Juan Luis Cebrián escribió en El País un artículo con cuatro interesantes desaciertos.
Primero: "la suposición de que el mercado se autorregula por sí mismo, a partir de la cual se han derivado los males que hoy padecemos". Esto supone que las finanzas han sido privatizadas y administradas por empresas libres en el mercado, lo que obviamente no ha sucedido.
Segundo: "el proceso de desregulación impulsado por los neoliberales potenció los excesos de la economía financiera". La desregulación fue, en primer lugar, extraordinariamente limitada dentro de unos sistemas que mantuvieron siempre su carácter público y su regulación pública; en segundo lugar, si hubo en algunos mercados específicos algunas desregulaciones, en otros hubo muchas más regulaciones, y aquéllas no fueron impulsadas por los neoliberales sino por prácticamente todo el mundo.

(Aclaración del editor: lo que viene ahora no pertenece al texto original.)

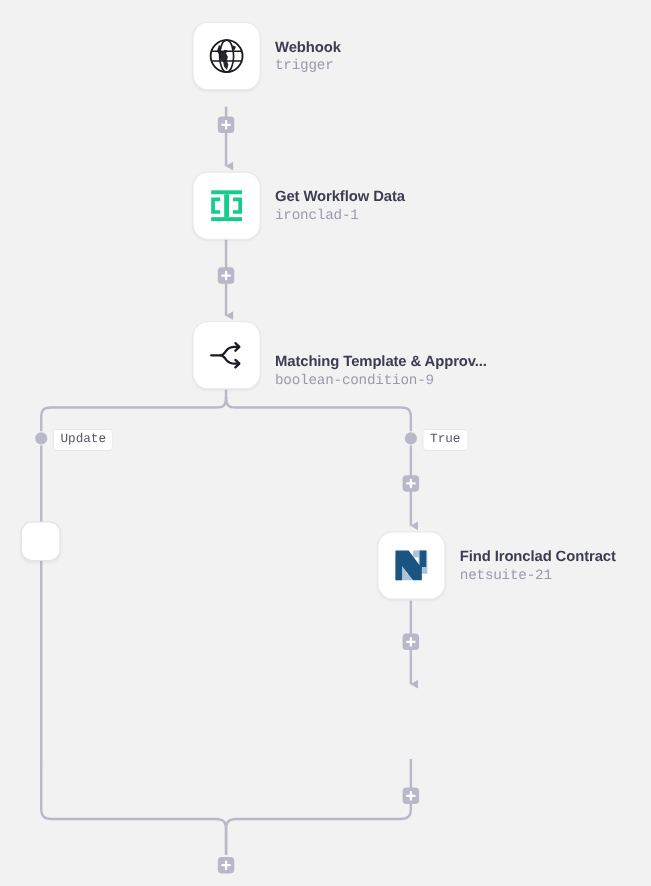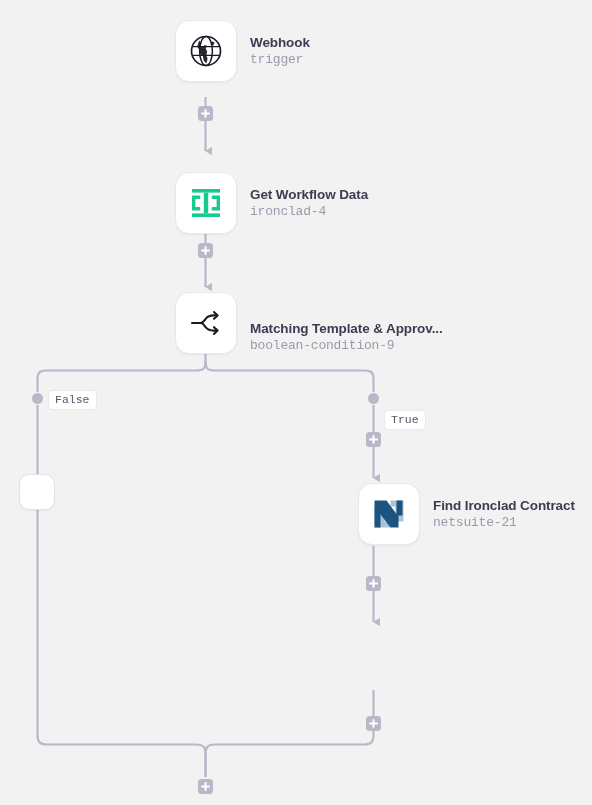--- a/index.html
+++ b/index.html
@@ -173,7 +173,7 @@
     </div>
   </div>
 
-  <div class="node" style="left:175px; top:172px;">
+  <div class="node" style="left:175px; top:156px;">
     <div class="node-card">
       <svg class="icon-svg" width="34" height="34" viewBox="0 0 34 34">
         <rect x="3" y="3" width="28" height="3.6" fill="#15cc8d"></rect>

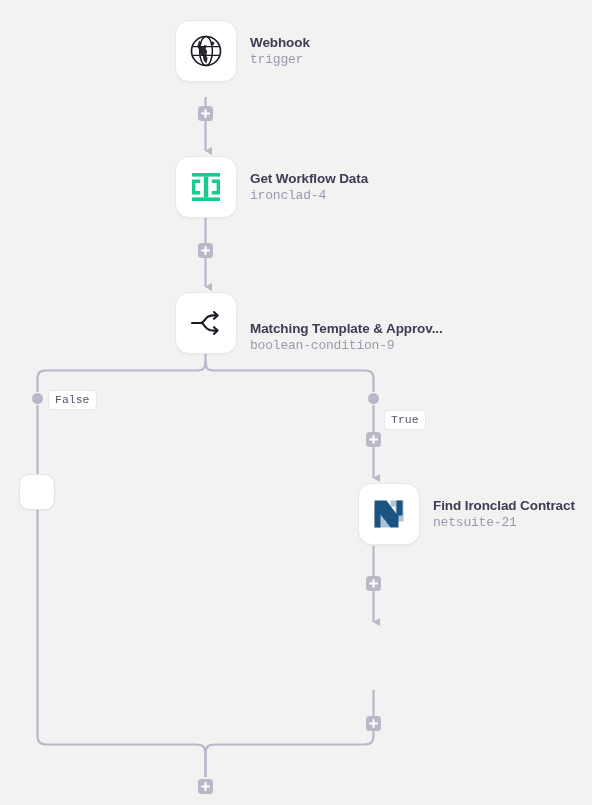--- a/index.html
+++ b/index.html
@@ -185,7 +185,7 @@
     </div>
     <div class="node-text">
       <div class="node-title">Get Workflow Data</div>
-      <div class="node-sub">ironclad-4</div>
+      <div class="node-sub">ironclad-1</div>
     </div>
   </div>
 

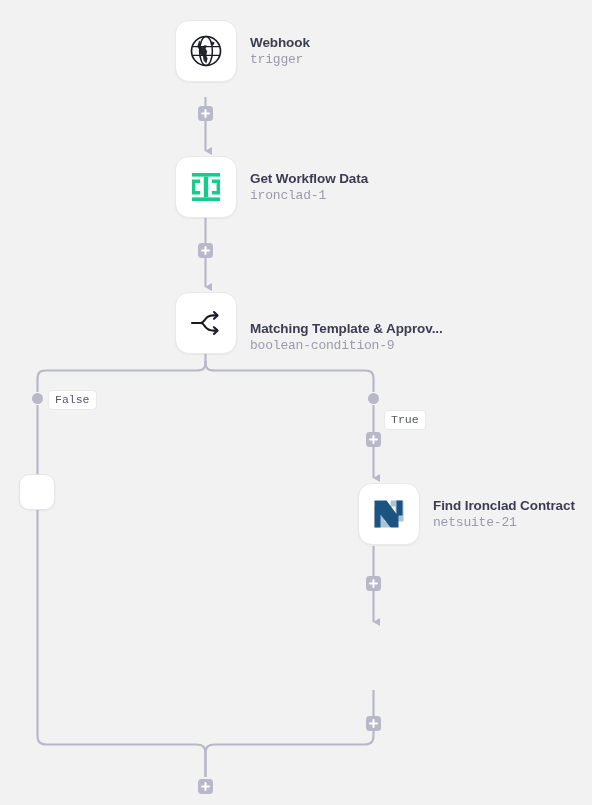--- a/index.html
+++ b/index.html
@@ -227,7 +227,7 @@
   <div class="branch-dot" style="left:32px; top:393px;"></div>
   <div class="branch-dot" style="left:368px; top:393px;"></div>
 
-  <div class="branch-label" style="left:48px; top:390px;">False</div>
+  <div class="branch-label" style="left:48px; top:390px;">Update</div>
   <div class="branch-label" style="left:384px; top:390px;margin-top:20px;">True</div>
 
   <div class="plus-btn" style="left:198px; top:106px;">

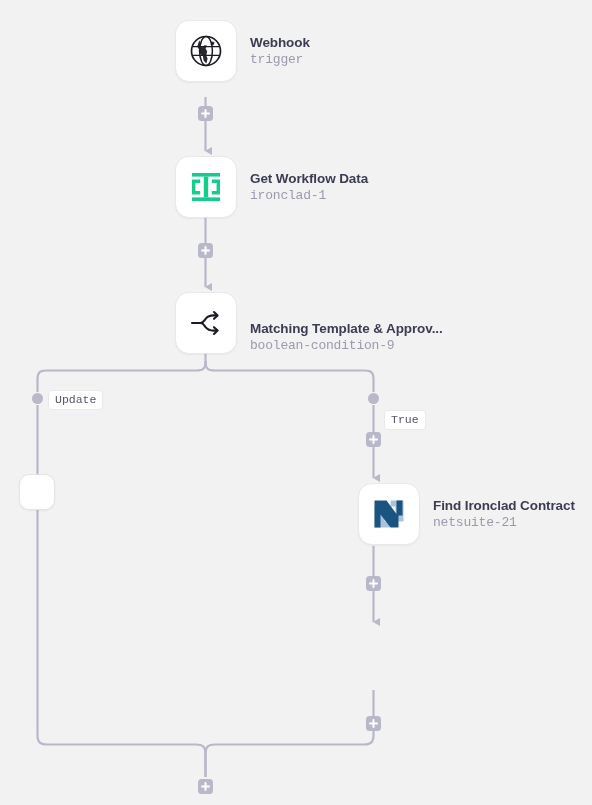--- a/index.html
+++ b/index.html
@@ -228,7 +228,7 @@
   <div class="branch-dot" style="left:368px; top:393px;"></div>
 
   <div class="branch-label" style="left:48px; top:390px;">Update</div>
-  <div class="branch-label" style="left:384px; top:390px;margin-top:20px;">True</div>
+  <div class="branch-label" style="left:384px; top:390px;">True</div>
 
   <div class="plus-btn" style="left:198px; top:106px;">
     <svg width="9" height="9" viewBox="0 0 9 9">

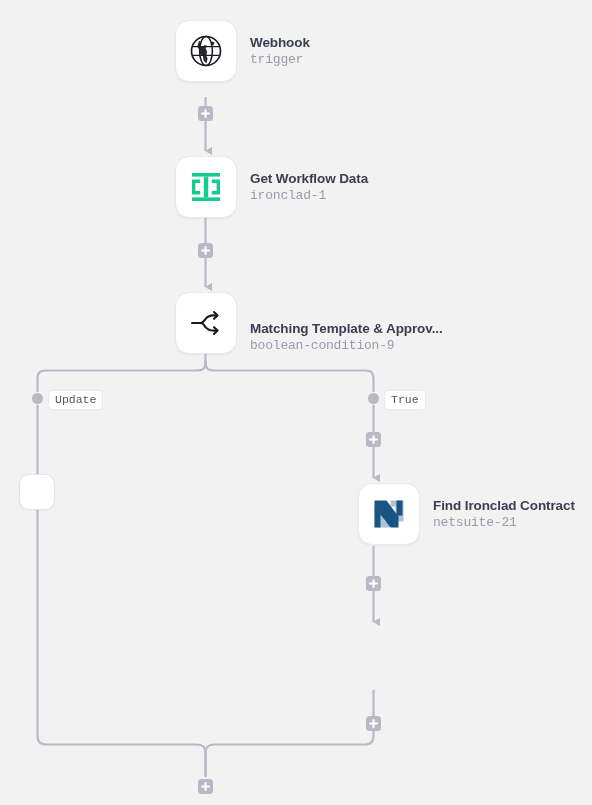--- a/index.html
+++ b/index.html
@@ -208,7 +208,7 @@
     <div class="node-card placeholder"></div>
   </div>
 
-  <div class="node" style="left:358px; top:483px;">
+  <div class="node" style="left:343px; top:483px;">
     <div class="node-card">
       <svg class="icon-svg" width="34" height="34" viewBox="0 0 34 34">
         <path d="M2.5,9.5 h10.2 v15 h5.2 v6 H2.5 Z" fill="#a9c3d8"></path>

Tercero: "tras los desastres generados como consecuencia dejar la economía únicamente en manos del laissez-faire". Considerando que en todos estos años los Estados nunca dejaron de pesar menos que el 40 % del PIB, y las regulaciones, los controles, las multas y las prohibiciones arreciaron en todos los países, si a eso llama el señor Cebrián dejar la economía únicamente en manos del laissez-faire, cabe preguntarse qué será para él una economía ligeramente intervenida.
Y cuarto: "no es verdad que los mercados tiendan al equilibrio por sí mismos; sólo lo harán si están debidamente regulados y si hay una autoridad competente, legítima y reconocida, capaz de hacer cumplir las normas. Y en un mercado global, esa autoridad tiene que ser global también". El equilibrio de los mercados es una teoría, con muchos defectos, que no tiene nada que ver con la necesidad de la libertad, que rige independientemente de perfecciones analíticas. Los mercados, como la gente libre que son su sinónimo, no necesitan regulaciones sino leyes que impidan lo que habitualmente impiden entre las personas: el fraude y la violencia. Esto lo pueden hacer las leyes, salvo cuando la violencia y el engaño son protagonizados por las autoridades, justamente aquellas en las que Cebrián confía, y sobre las que elabora un silogismo falaz, porque si una señora en China quiere libremente vender algo a otra señora en Bolivia, que también compra con libertad, ¿por qué concluir que esa transacción reclama un Ministerio de Comercio Mundial?